A presidente Cristina Kirchner reagiu com a mesma dureza que caracterizou a gestão de seu marido, Néstor, que a antecedeu. Ela qualificou os protestos de "piquetes da abundância", mas não esperava o fato de que, logo após os seus discursos, panelaços tomassem conta de Buenos Aires e manifestantes se concentrassem diante da Casa Rosada. Como as pesquisas dos últimos dias mostraram, a manifestação dos produtores rurais têm o apoio da classe média portenha. Houve uma rápida suspensão dos protestos para uma negociação entre agricultores e governo, que se arrastou pela noite de sexta-feira adentro, sem acordo. A proposta das associações rurais é que o governo volte atrás nas retenções por um prazo de 90 dias. Sem acordo, os protestos continuaram e se estenderam ao corredor do Mercosul, com piquetes interrompendo caminhões que entram no país por Entre Rios.

Cristina não pretende recuar e a polícia foi enviada para garantir o trânsito da carga vinda de outros países do Mercosul. Além disso, os piqueteiros urbanos foram convocados para se manifestarem em defesa do governo e hoje será a vez da aliada CGT promover um ato público de apoio à posição governista diante dos produtores. Em reunião no domingo, chegou-se a uma pauta de concessões que podem dividir e enfraquecer o movimento rural. Pequenos e médios produtores, que exportem até 500 toneladas - 80% do total, calcula o governo - terão devolução automática das retenções, o que anula o aumento e um subsídio para fretes. A venda externa de trigo será reaberta. O governo anunciou ontem o pacote na Casa Rosada.

A repentina emergência de protestos nas capitais é um sintoma seguro de que a inflação atingiu patamar preocupante, bem acima dos 8,5% que os índices suspeitos de manipulação do governo indicam. Boa parte dos economistas acha que a inflação está rondado a uma velocidade pelo menos duas vezes maior. Néstor Kirchner acelerou os gastos públicos , impulsionados por aumentos salariais e de aposentadorias, enquanto que a emissão monetária aumentou pela política de sustentação de um câmbio desvalorizado correspondente a cerca de 3,17 pesos por dólar. Os juros continuam em terreno negativo e, tudo somado, a economia já cresce há quatro anos acima dos 8% ao ano. A política intervencionista de Kirchner, por outro lado, afugentou investimentos em infra-estrutura e criou um grave fosso entre demanda e oferta de energia, que poderá motivar novos apagões e racionamento para as indústrias quando o inverno chegar. Como resultado, os preços subiram e não se sabe de nenhuma ação decisiva para combater a alta, a não ser a manipulação dos índices.

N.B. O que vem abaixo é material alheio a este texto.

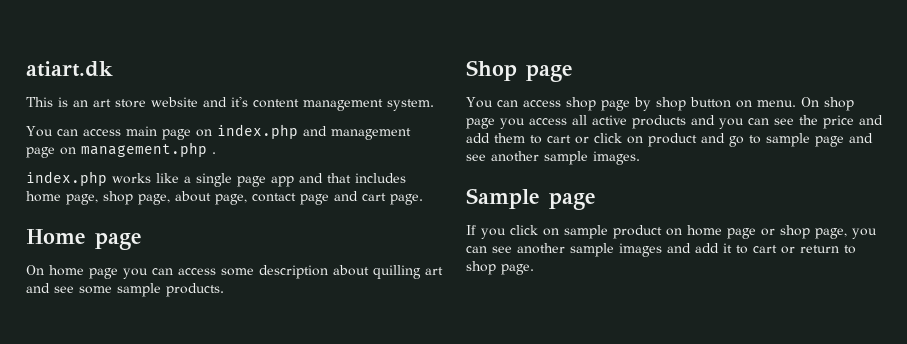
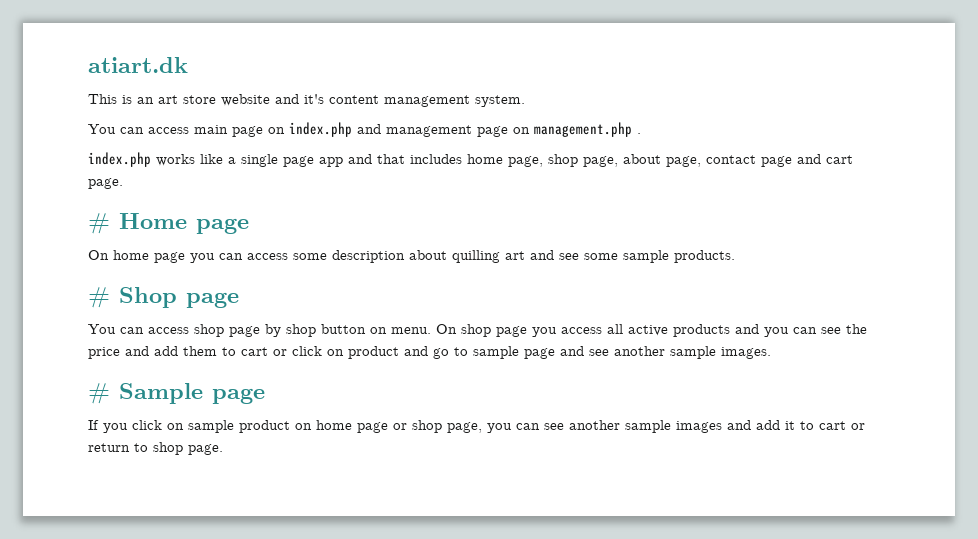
(423, 199) none -> [88,213,110,234] #
(224, 290) none -> [88,287,110,308] #
(640, 158) none -> [88,383,110,404] #

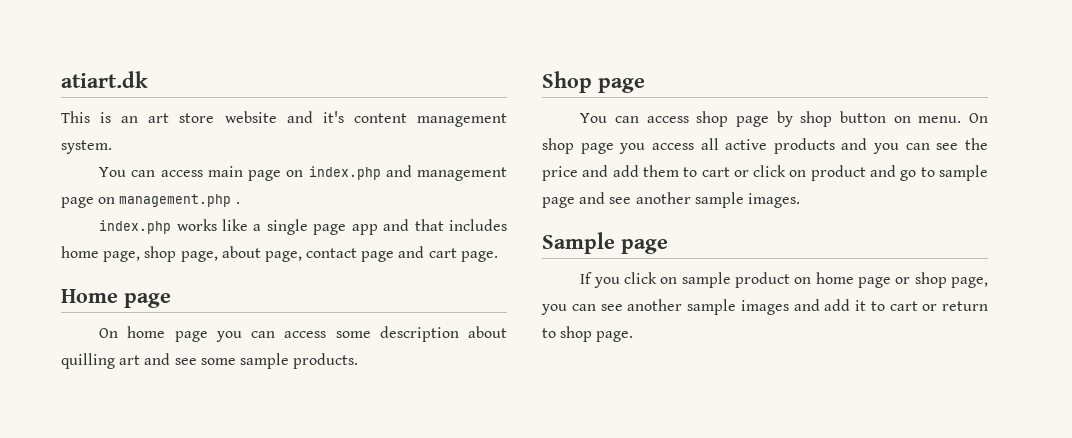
[88,213,110,234] # -> (498, 256) none
[88,287,110,308] # -> (359, 361) none
[88,383,110,404] # -> (800, 200) none

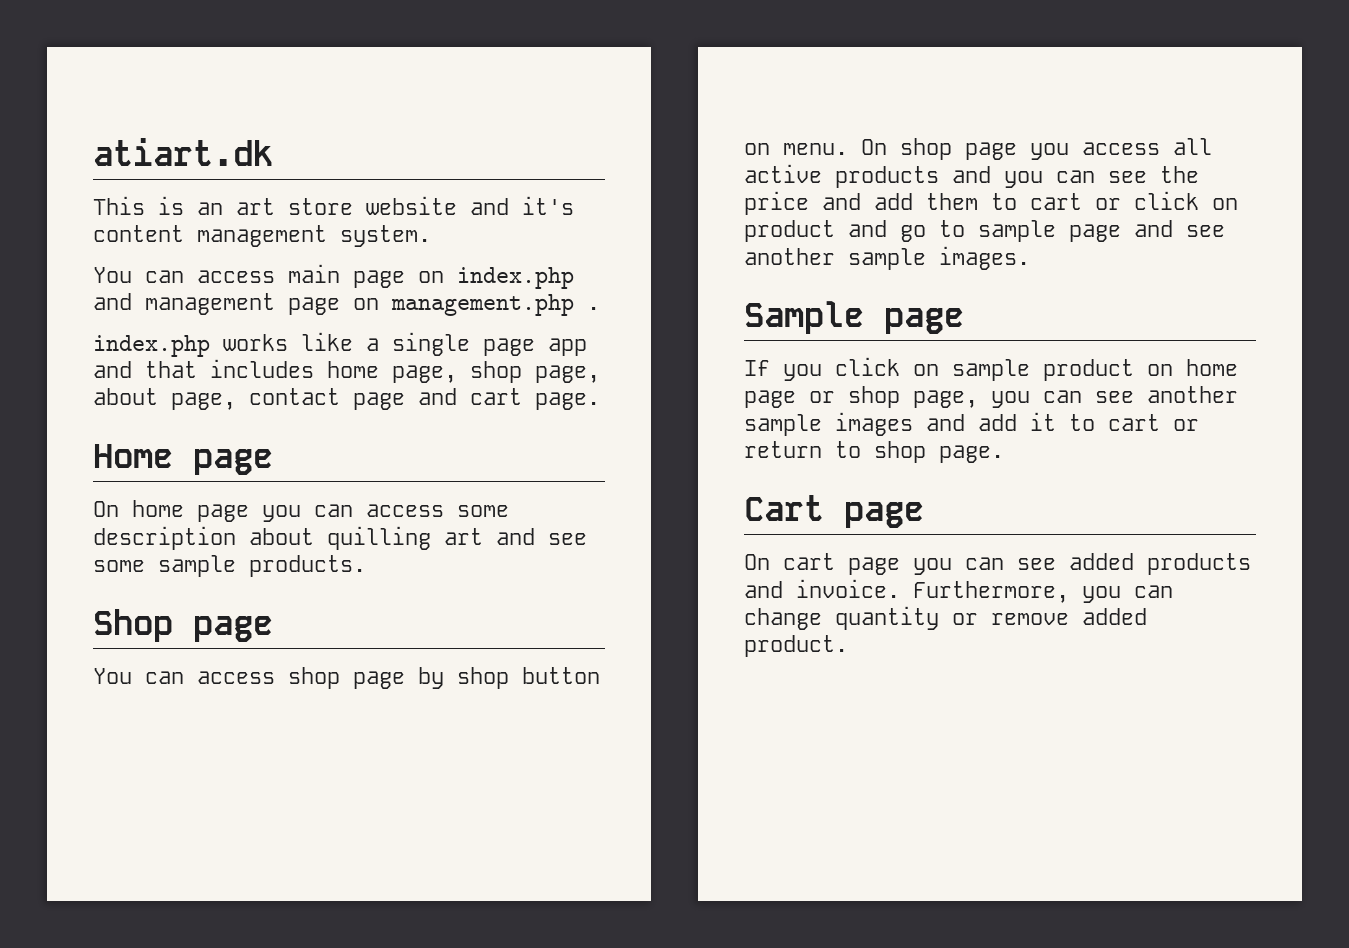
(634, 336) none -> [744,495,924,528] [744,553,1251,575] [744,579,1173,603] [744,606,1147,630] [744,635,848,657] // Cart page // On cart page you can see added products and invoice. Furthermore, you can change quantity or remove added product.

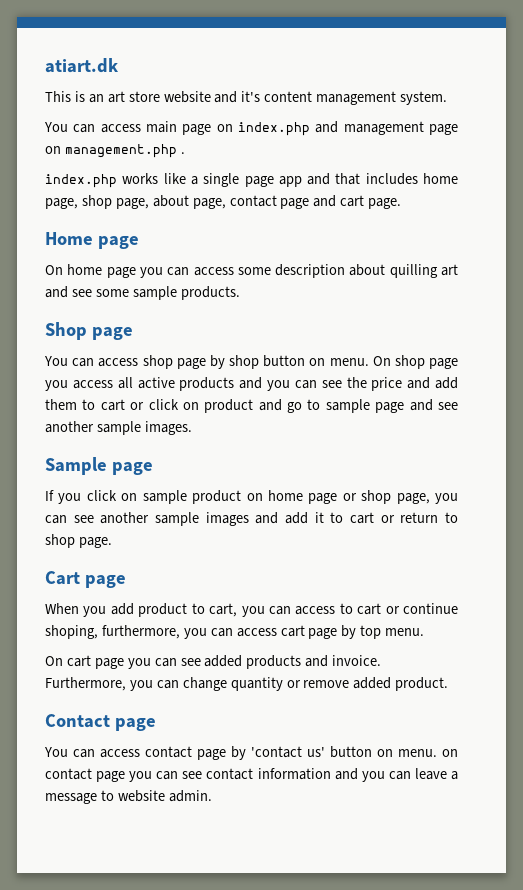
(924, 515) none -> [45,603,458,617] [45,625,425,639] // When you add product to cart, you can access to cart or continue shoping, furthermore, you can access cart page by top menu.
(848, 646) none -> [45,714,156,731] [44,746,458,760] [45,768,458,782] [45,790,212,804] // Contact page // You can access contact page by 'contact us' button on menu. on contact page you can see contact information and you can leave a message to website admin.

A explicação oficial para o aumento das retenções varia. Há quem diga que ela está sendo utilizada para aumentar o superávit primário. Cristina argumenta que a retenção financia a compra de dólares que mantém desvalorizado o peso - que melhora a rentabilidade dos agricultores. E que serve, ainda, para evitar a "sojificação" - a expulsão de outras culturas trazida pelas altas cotações do grão. Seja como for, a política econômica que serviu para tirar rapidamente a economia da mais profunda crise de sua história não está mais funcionando.